TASK DATA -
┌──
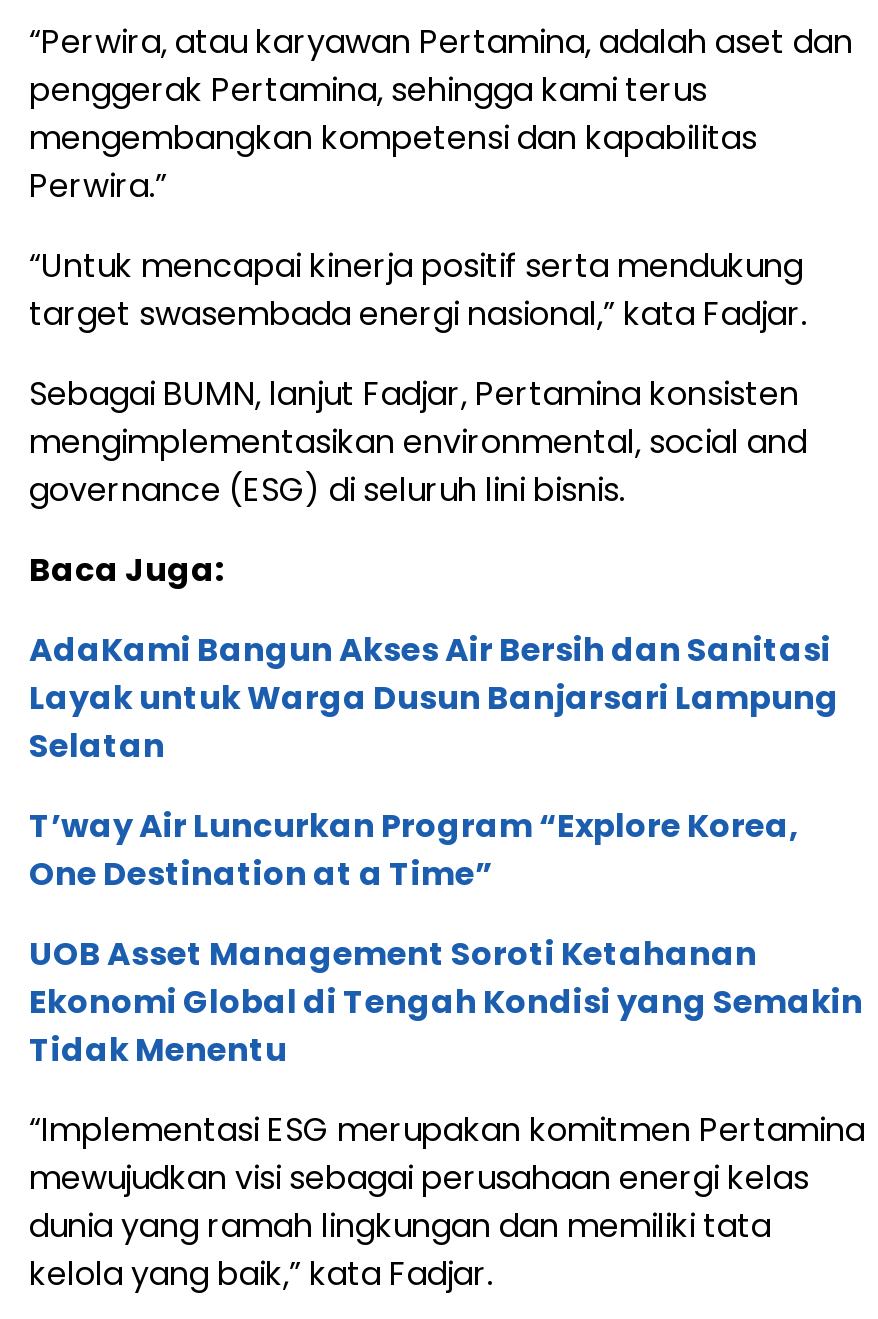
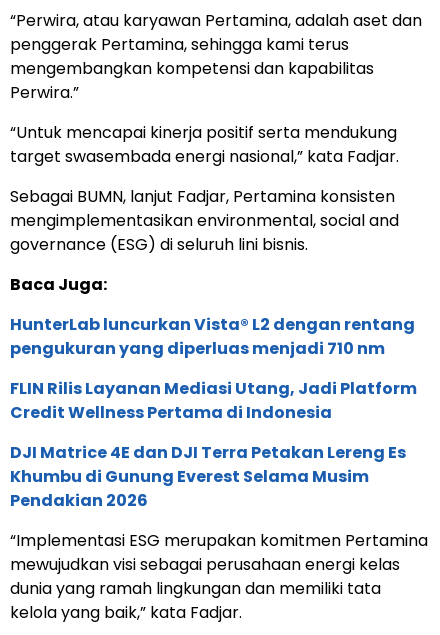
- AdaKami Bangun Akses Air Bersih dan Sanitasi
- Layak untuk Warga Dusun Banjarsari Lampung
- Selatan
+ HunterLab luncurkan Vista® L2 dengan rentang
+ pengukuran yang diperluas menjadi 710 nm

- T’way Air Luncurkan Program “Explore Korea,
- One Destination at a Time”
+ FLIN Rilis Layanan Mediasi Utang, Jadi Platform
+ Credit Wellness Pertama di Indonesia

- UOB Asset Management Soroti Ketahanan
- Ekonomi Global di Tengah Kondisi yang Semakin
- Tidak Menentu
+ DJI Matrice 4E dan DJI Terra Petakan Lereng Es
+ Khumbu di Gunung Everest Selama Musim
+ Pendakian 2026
└──
What lines of the preceding data include the string "yang"? Pull them out.

+ pengukuran yang diperluas menjadi 710 nm
- Ekonomi Global di Tengah Kondisi yang Semakin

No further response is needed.